Uitspraak
Stichting [X]te
[Z](hierna: belanghebbende) tegen de uitspraak van het
Gerechtshof te Amsterdamvan 28 juni 2012, nr. 11/01012, betreffende een op aangifte voldaan bedrag aan omzetbelasting.
Hoge Raad
In deze zaak heeft de Hoge Raad op 25 april 2014 uitspraak gedaan in een cassatieprocedure betreffende een geschil over omzetbelasting. De belanghebbende, een stichting die onderwijs verzorgt, had over het tijdvak van 1 oktober 2009 tot en met 31 december 2009 op aangifte een bedrag aan omzetbelasting voldaan. Na afwijzing van haar verzoek om teruggaaf door de Inspecteur, heeft de Rechtbank te Haarlem het beroep ongegrond verklaard. Het Hof heeft de uitspraak van de Rechtbank bevestigd, waarop de belanghebbende cassatie heeft ingesteld.
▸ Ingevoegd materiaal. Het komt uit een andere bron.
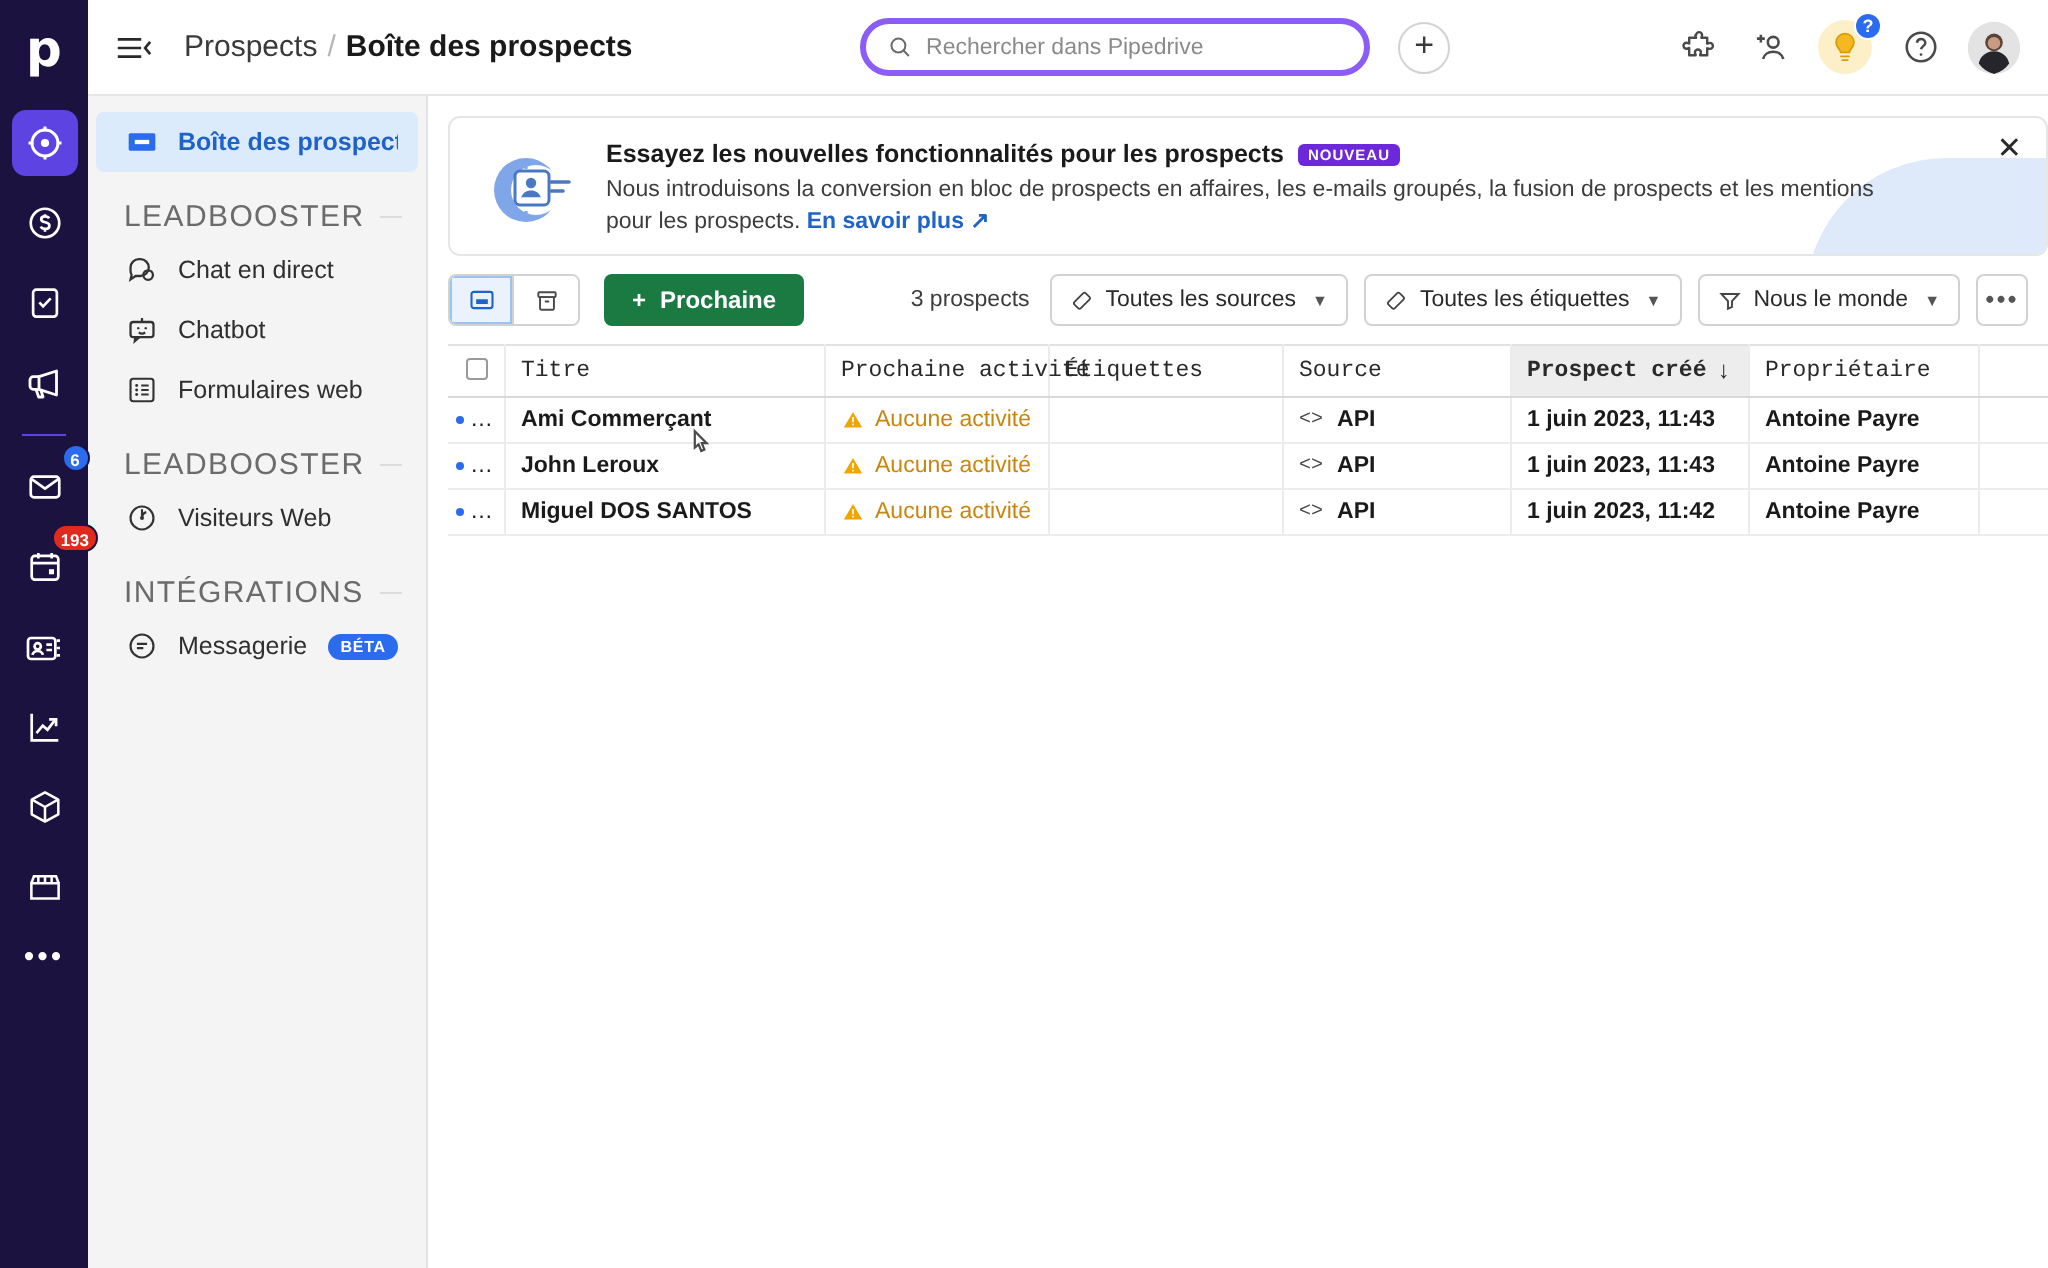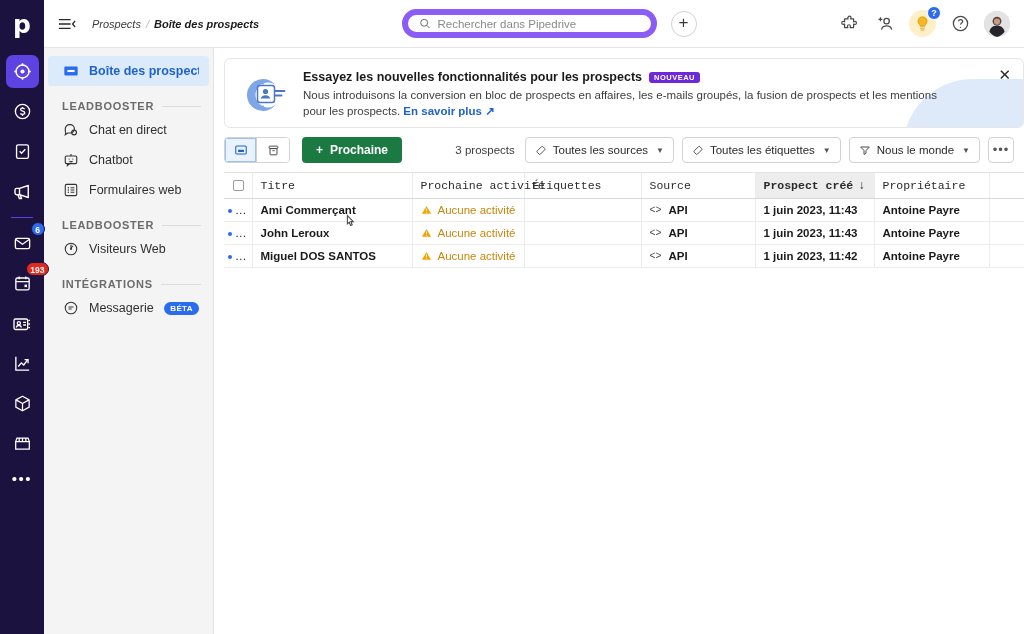"Prospects / Boîte des prospects" .crumbs { font-size: 11px -> 15px; font-style: italic -> none }
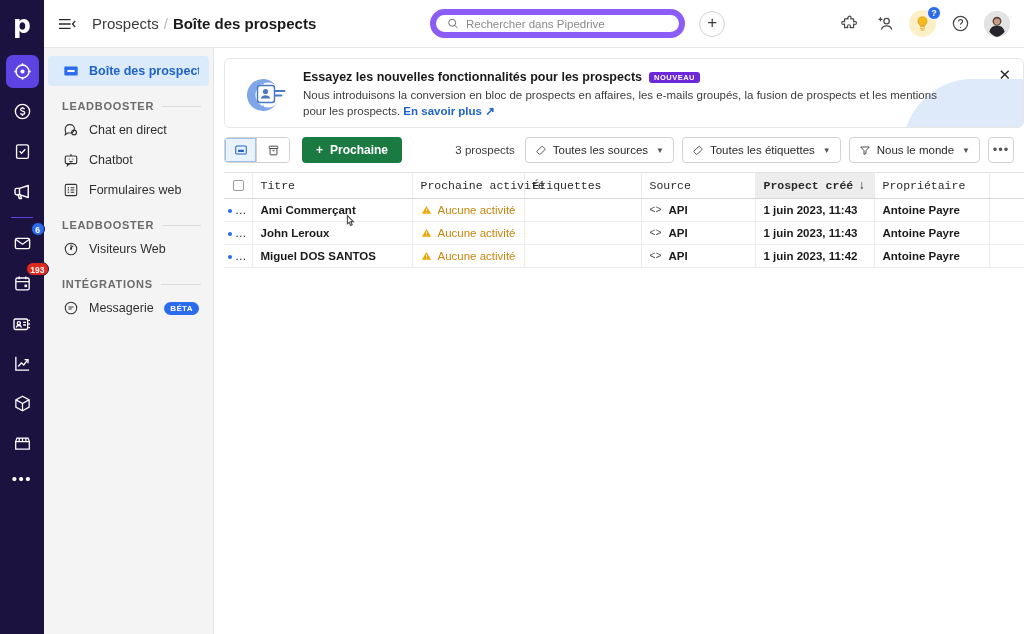"Rechercher dans Pipedrive" .search { border: 6px solid #8b5cf6 -> 3px solid #8b5cf6 }
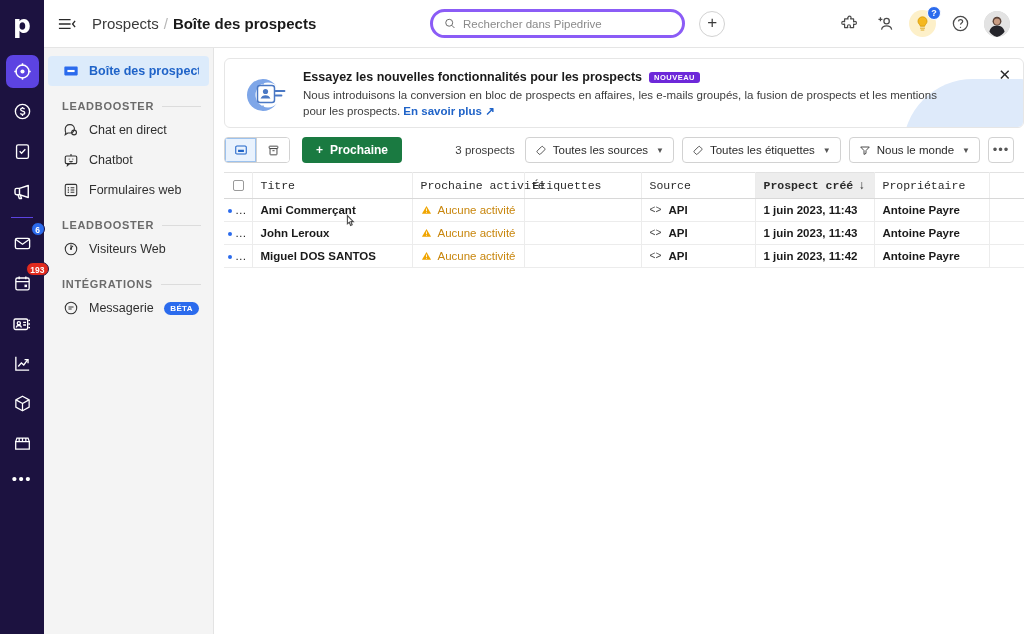"LEADBOOSTER" .side-group span { font-size: 11px -> 15px; font-weight: bold -> normal }
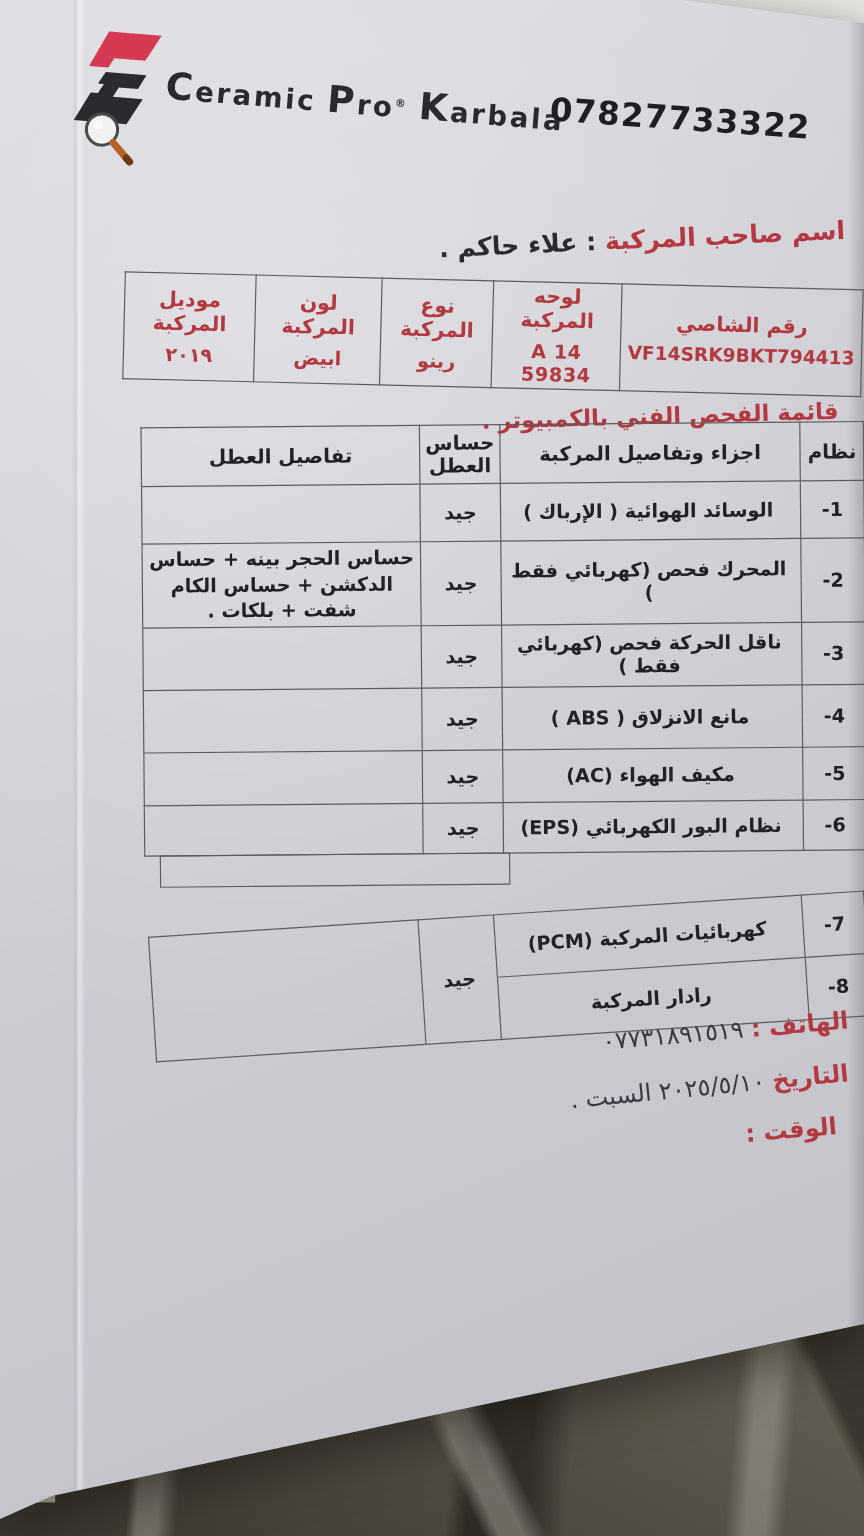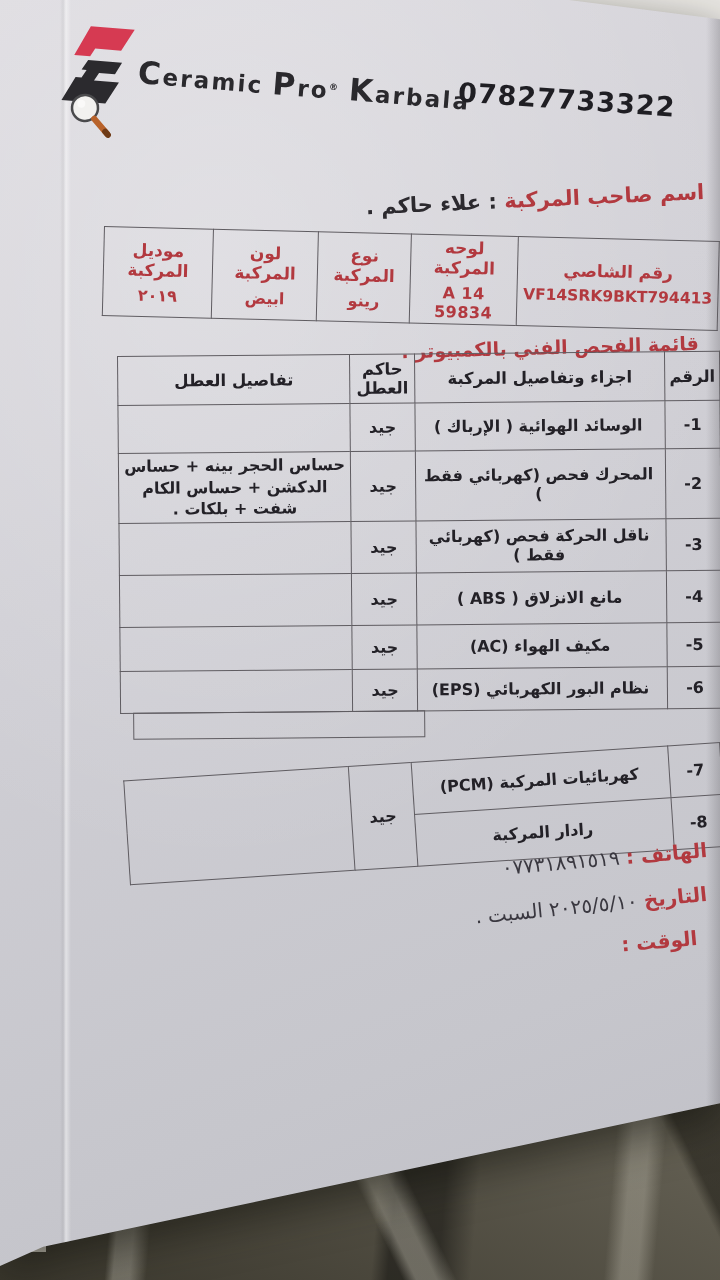"حاكم العطل" th.c-status { text: حاكم -> حساس }
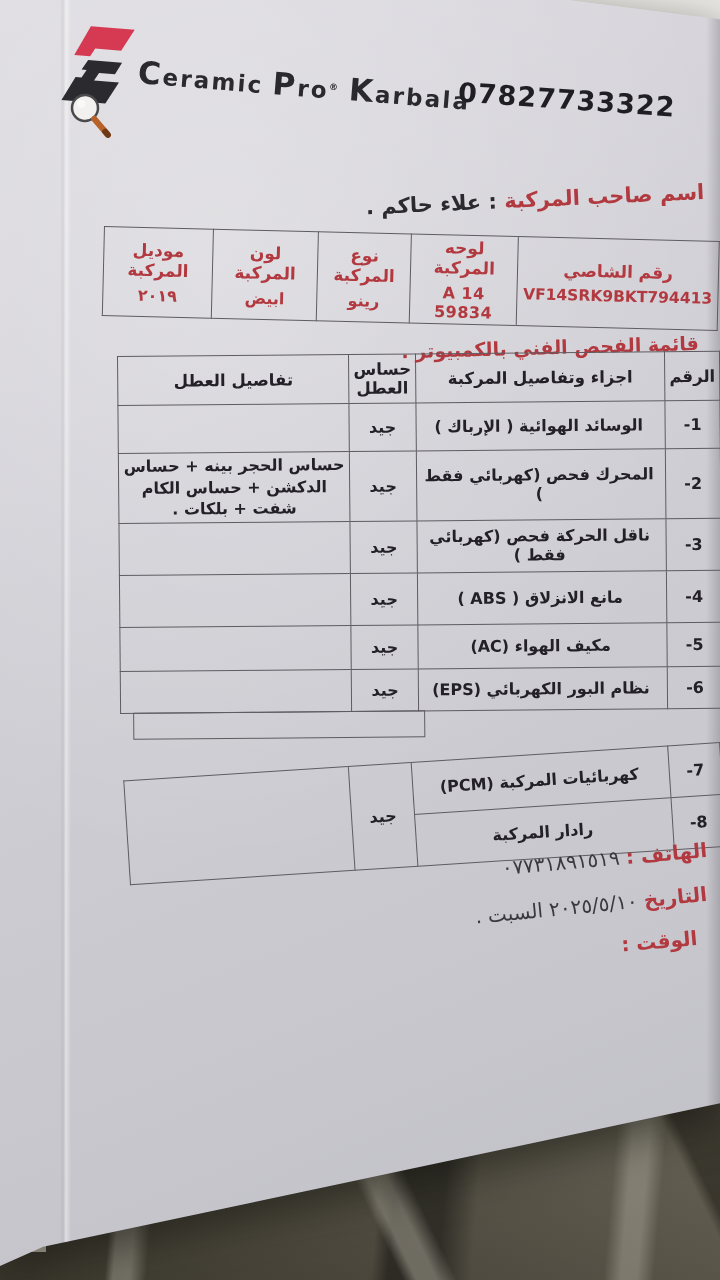"الرقم" th.c-num { text: الرقم -> نظام }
De Hoge Raad heeft in zijn beoordeling vastgesteld dat de belanghebbende, als ondernemer in de zin van de Wet op de omzetbelasting 1968, kosten in rekening bracht aan verschillende onderwijsinstellingen voor administratieve diensten. De belanghebbende stelde dat deze kosten niet als vergoedingen voor diensten moesten worden aangemerkt, maar als kosten voor gemene rekening. Het Hof oordeelde echter dat de door de belanghebbende ontvangen bedragen niet konden worden aangemerkt als kosten voor gemene rekening, omdat niet was aangetoond dat het risico van de kosten volgens een overeengekomen verdeelsleutel tussen de belanghebbende en de instellingen werd verdeeld.
De Hoge Raad heeft de middelen van de belanghebbende verworpen, waarbij werd benadrukt dat het op de weg van de partij ligt die zich op de uitzondering van kosten voor gemene rekening beroept, om de benodigde feiten te stellen en aannemelijk te maken. De Hoge Raad concludeerde dat het Hof niet had miskend wat in de rechtspraak is overwogen over kosten voor gemene rekening en dat de waardering van feitelijke aard niet in cassatie kan worden getoetst. De Hoge Raad verklaarde het beroep in cassatie ongegrond en oordeelde dat er geen termen aanwezig waren voor een veroordeling in de proceskosten.